Foto: © Jens Nieth, www.jensnieth.com

Ich finde überall das Paradies.

Es ist, als hätte ich eine Ansicht geträumt von der besten aller Welten und nun entdecke ich Teile davon hier und halte sie mit der Kamera fest. So zeigen meine Bilder ein Stück verbesserte Welt und die Andeutung einer übergeordneten, vielleicht göttlichen Ordnung.

Meine Fotografien sind wie Gärten, sie ordnen den Blick. 

Inspiriert werden sie durch das Zusammentreffen von Kulturlandschaften mit der ursprünglichen Kraft der Natur. Geprägt von Wissenschaften faszinieren mich alle Naturphänomene, und so habe ich mir über die Jahre habe ein tiefgreifendes Verständnis angeeignet. Ich staune, ich sehe hin und ich höre zu: In dieser Stimmung entstehen meine Bilder.

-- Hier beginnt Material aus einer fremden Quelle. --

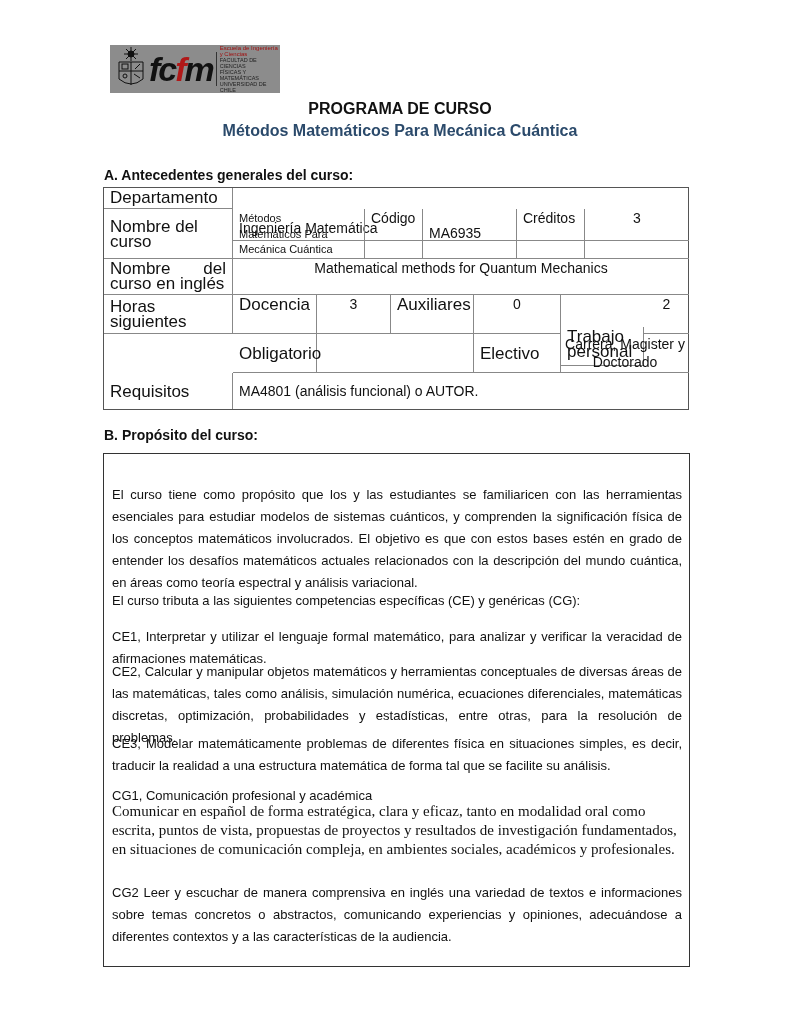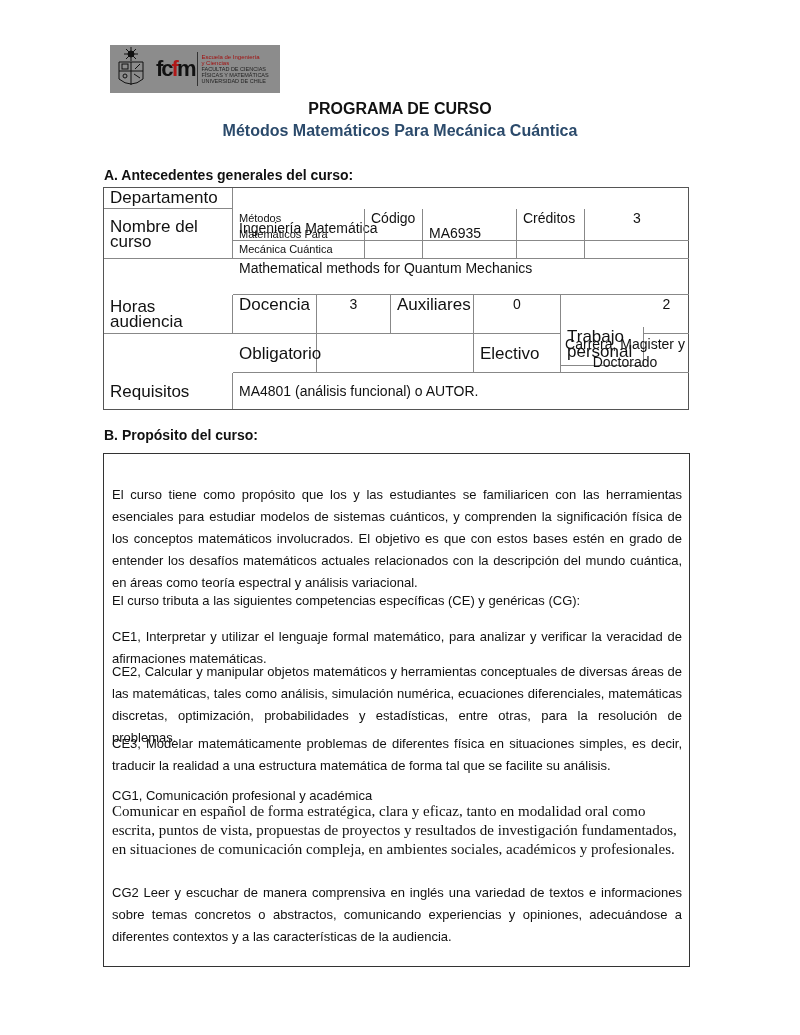"fcfm" .logo .fcfm { font-size: 22px -> 34px; font-style: none -> italic; margin-left: 7px -> 0 }
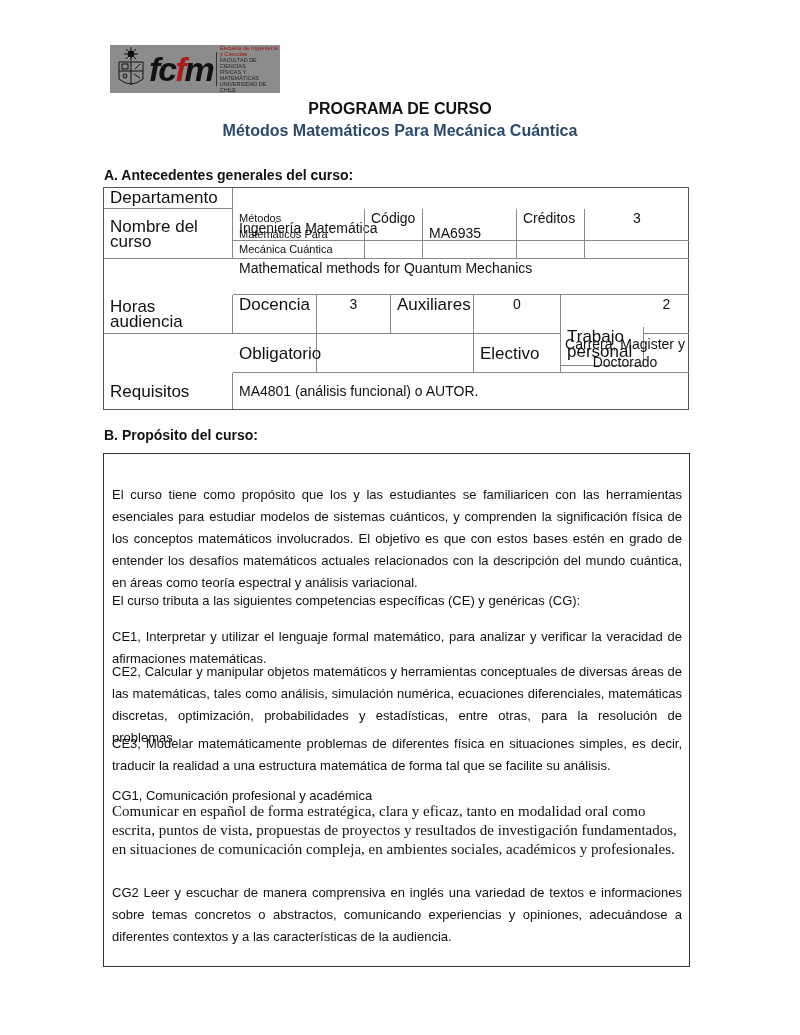"Nombre del curso en inglés" div.cell { html: none -> <div>Nombre del curso en inglés</div> }
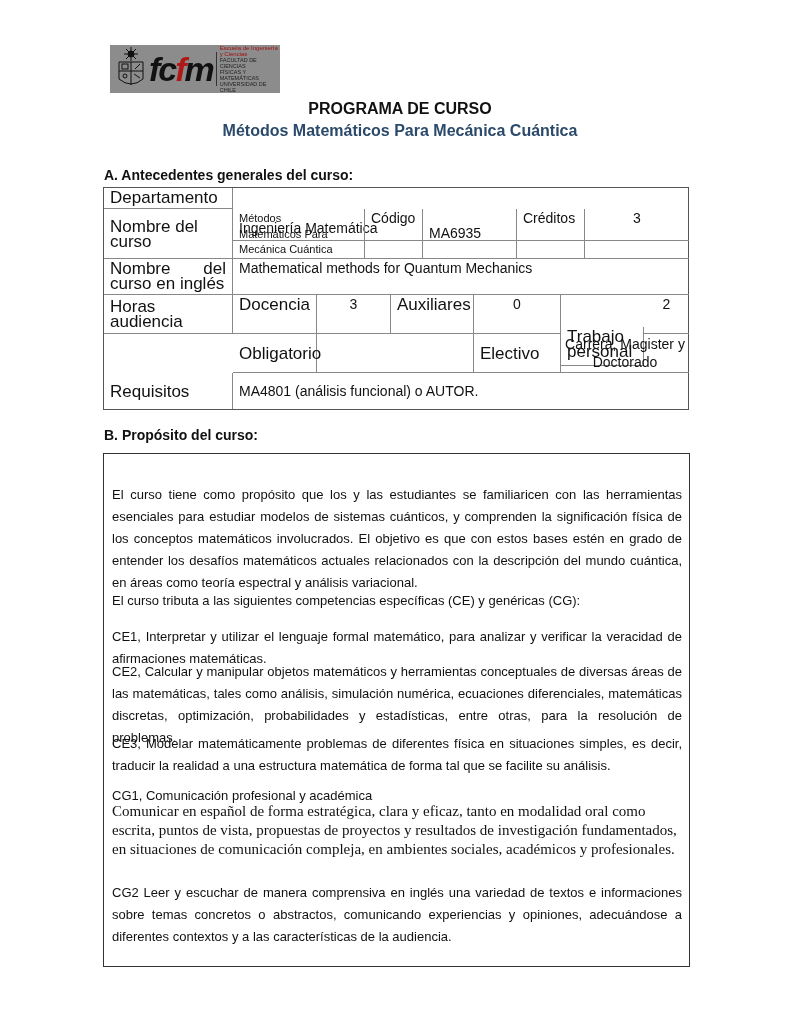"Mathematical methods for Quantum" div.cell { text-align: none -> center }
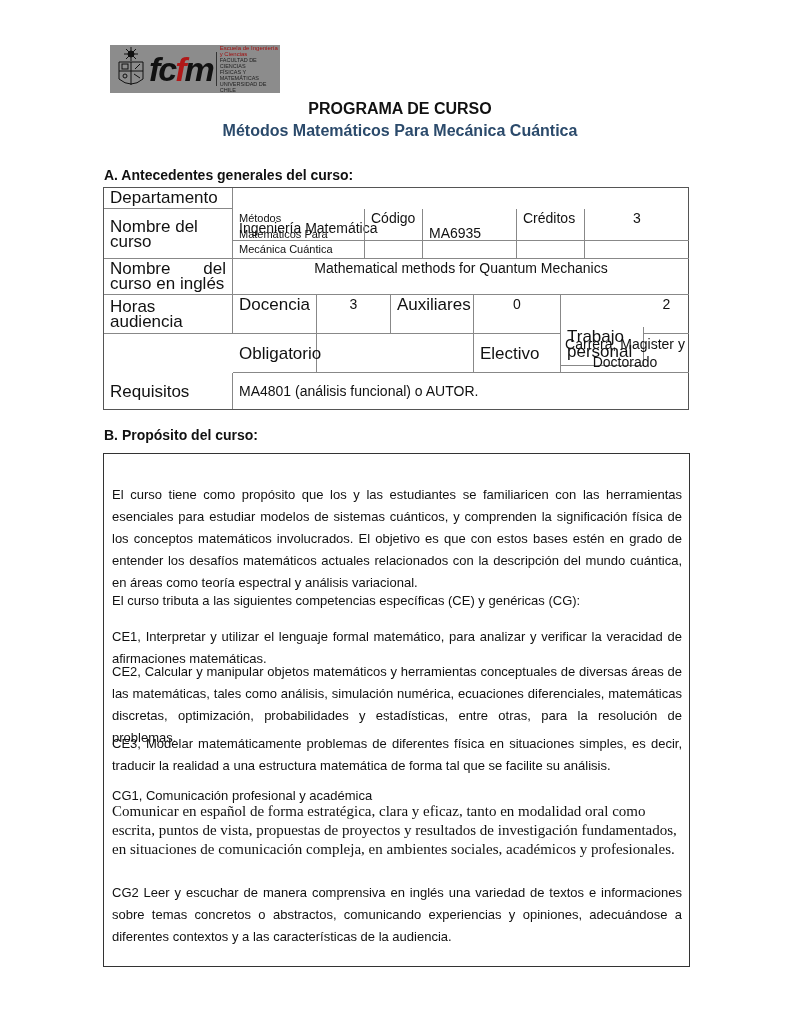"Horas audiencia" div.cell { text: audiencia -> siguientes }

Wie es bei Ralph Waldo Emerson heißt: "Ich werde zu einem durchsichtigen Augapfel. Ich bin nichts. Ich sehe Alles." 

Die Welt ist schön, in Ausschnitten. 

Im Zusammenspiel mit Licht und Farben entstehen im Sucher der Kamera leicht unwirkliche, entrückte Bilder. Traumhafte, vielleicht unterbewußte Szenerien entfalten sich, die oft auf märchenhafte oder archaische Themen verweisen. Pferde stehen in der Landschaft, der Weg in einen Märchenwald tut sich auf, die Natur scheint verwunschen.